Large financial institutions are continuing to make strides in increasing recognition of operational risk among the board and C-level executives, according to a new survey report released by KPMG and the Risk Management Association (RMA).
However, the survey also points to opportunities to improve the alignment of operational risk management (ORM) with business strategy, and to more effectively deploy operational risk stature and appetite across all levels of the enterprise.
The survey, which queried executives from some of the largest North American financial institutions, is an in-depth analysis of the current state of operational risk management programs and the drivers for further evolution of the ORM discipline. The survey revealed that, while the institutional stature of ORM continues to improve, only 54% of Basel Advanced Measurement Approach (AMA) firms and 40% of non-AMA firms reported that their boards and executive management have elevated ORM to fully align with their business strategy and heightened regulatory expectations. Approximately 23% of AMA and 10% of non-AMA respondents have yet to begin these efforts.

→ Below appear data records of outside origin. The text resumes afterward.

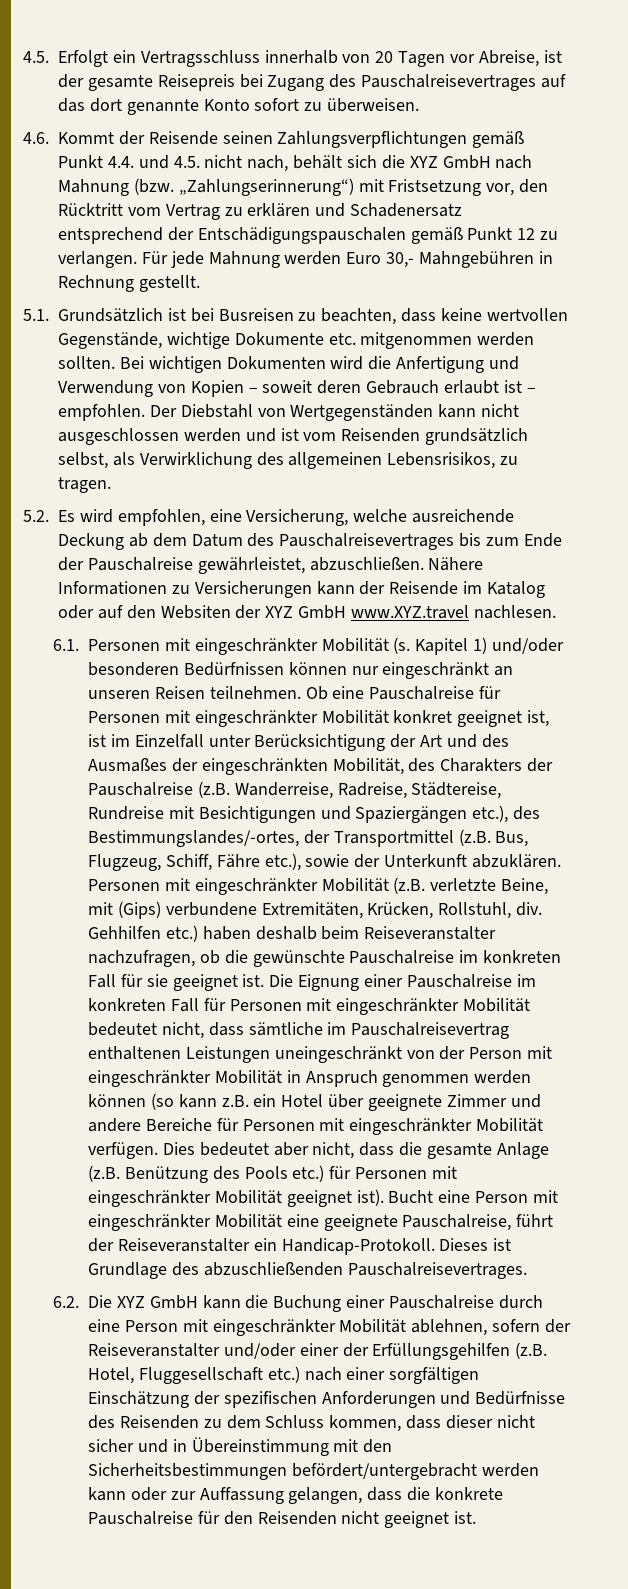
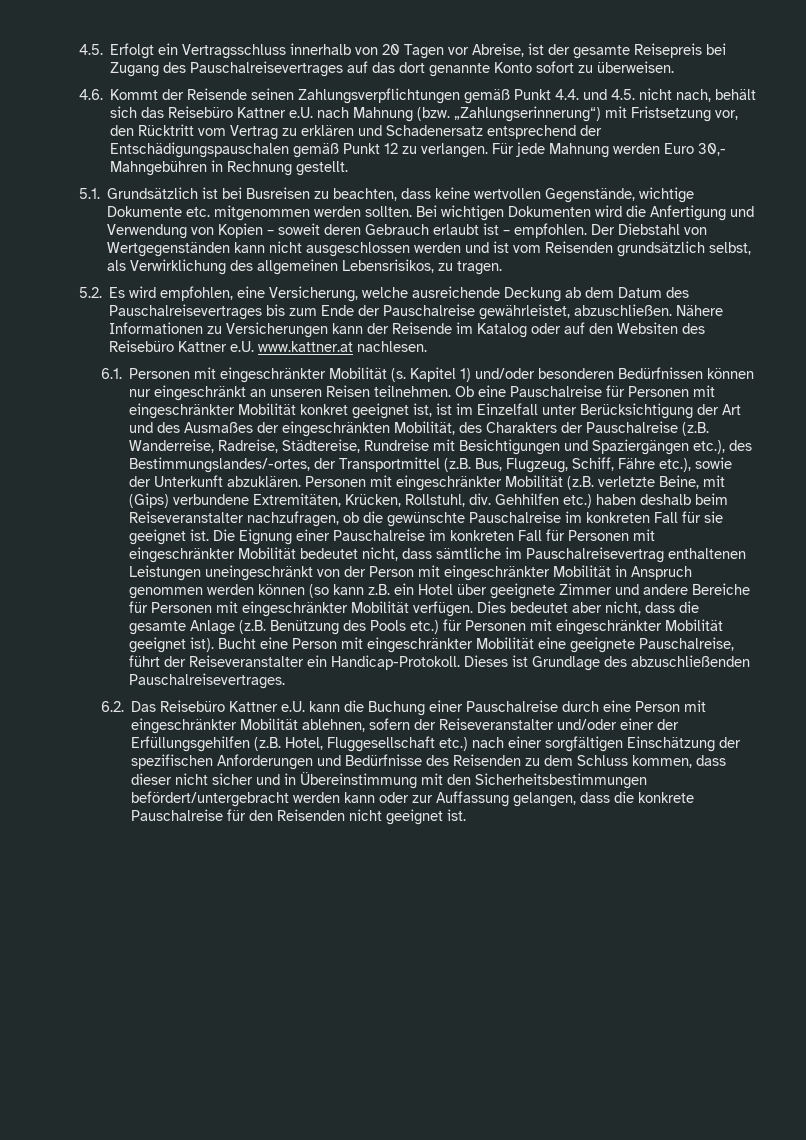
- 4.6. Kommt der Reisende seinen Zahlungsverpflichtungen gemäß Punkt 4.4. und 4.5. nicht nach, behält sich die XYZ GmbH nach Mahnung (bzw. „Zahlungserinnerung“) mit Fristsetzung vor, den Rücktritt vom Vertrag zu erklären und Schadenersatz entsprechend der Entschädigungspauschalen gemäß Punkt 12 zu verlangen.
+ 4.6. Kommt der Reisende seinen Zahlungsverpflichtungen gemäß Punkt 4.4. und 4.5. nicht nach, behält sich das Reisebüro Kattner e.U. nach Mahnung (bzw. „Zahlungserinnerung“) mit Fristsetzung vor, den Rücktritt vom Vertrag zu erklären und Schadenersatz entsprechend der Entschädigungspauschalen gemäß Punkt 12 zu verlangen.
- Nähere Informationen zu Versicherungen kann der Reisende im Katalog oder auf den Websiten der XYZ GmbH www.XYZ.travel nachlesen.
+ Nähere Informationen zu Versicherungen kann der Reisende im Katalog oder auf den Websiten des Reisebüro Kattner e.U. www.kattner.at nachlesen.
- 6.2. Die XYZ GmbH kann die Buchung einer Pauschalreise durch eine Person mit eingeschränkter Mobilität ablehnen, sofern der Reiseveranstalter und/oder einer der Erfüllungsgehilfen (z.B. Hotel, Fluggesellschaft etc.) nach einer sorgfältigen Einschätzung der spezifischen Anforderungen und Bedürfnisse des Reisenden zu dem Schluss kommen, dass dieser nicht sicher und in Übereinstimmung mit den Sicherheitsbestimmungen befördert/untergebracht werden kann oder zur Auffassung gelangen, dass die konkrete Pauschalreise für den Reisenden nicht geeignet ist.
+ 6.2. Das Reisebüro Kattner e.U. kann die Buchung einer Pauschalreise durch eine Person mit eingeschränkter Mobilität ablehnen, sofern der Reiseveranstalter und/oder einer der Erfüllungsgehilfen (z.B. Hotel, Fluggesellschaft etc.) nach einer sorgfältigen Einschätzung der spezifischen Anforderungen und Bedürfnisse des Reisenden zu dem Schluss kommen, dass dieser nicht sicher und in Übereinstimmung mit den Sicherheitsbestimmungen befördert/untergebracht werden kann oder zur Auffassung gelangen, dass die konkrete Pauschalreise für den Reisenden nicht geeignet ist.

“Insights from the survey show the need for ORM to be fully aligned with a firm’s strategy in order to ensure effective risk identification, assessment, and management,” says Jitendra Sharma, global head of KPMG’s Financial Risk Management Service Line. “However, the survey results underscore the positive strides that continue to be made by financial institutions in this field and the essential role ORM plays in the strategic success of these firms.”
Survey results also indicate that financial institutions are likely to face considerable challenges responding to competitive business pressures and complying with new regulatory standards. The cumulative impact of recent regulatory imperatives will require expanded efforts by enterprise risk management and business lines to continue strengthening ORM and optimizing its value.
“Although there is still room for ORM to mature so that it is truly viewed organizationally as the ‘third leg of the enterprise risk management stool’ along with credit and market risk, the survey results are very encouraging, as they confirm the industry is continuing efforts to further evolve ORM to meet the challenges presented by our increasingly complex regulatory environment,” says Edward DeMarco, general counsel and director of Operational Risk and Regulatory Relations/Communications at RMA.
The research also identified the following trends in ORM:
- Encouragingly, 85% of AMA respondents have at least partially integrated and embedded their ORM processes and systems into business activities across their enterprise.
- With respect to monitoring and managing risk tolerance, 54% of AMA and 60% of non-AMA respondents indicated that ORM is fully escalating issues that exceed their firm’s operational risk appetite.
- Work is still needed to fully deploy both quantitative and qualitative measures of operational risk appetite across the enterprise, as 38% of AMA and 70% of non-AMA respondents stated they have yet to define and cascade their operational risk appetite to the business line level.
- In a positive industry trend, 85% of AMA and 60% of non-AMA respondents stated that their ORM data is at least partially supported by effective governance, standards, and data stewards.
“The survey results pertaining to ORM data, analysis, and reporting are consistent with the findings of the Basel Committee on Bank Supervision in this area,” says Hugh Kelly, principal and national lead of KPMG’s Bank Regulatory Advisory Practice. “As the regulatory community continues to stress sound risk data principles, the survey shows that data-related issues are gaining prominence within firms, but they are still wrestling with comprehensively reporting material risk across all areas, such as process, product, location, and legal entities.”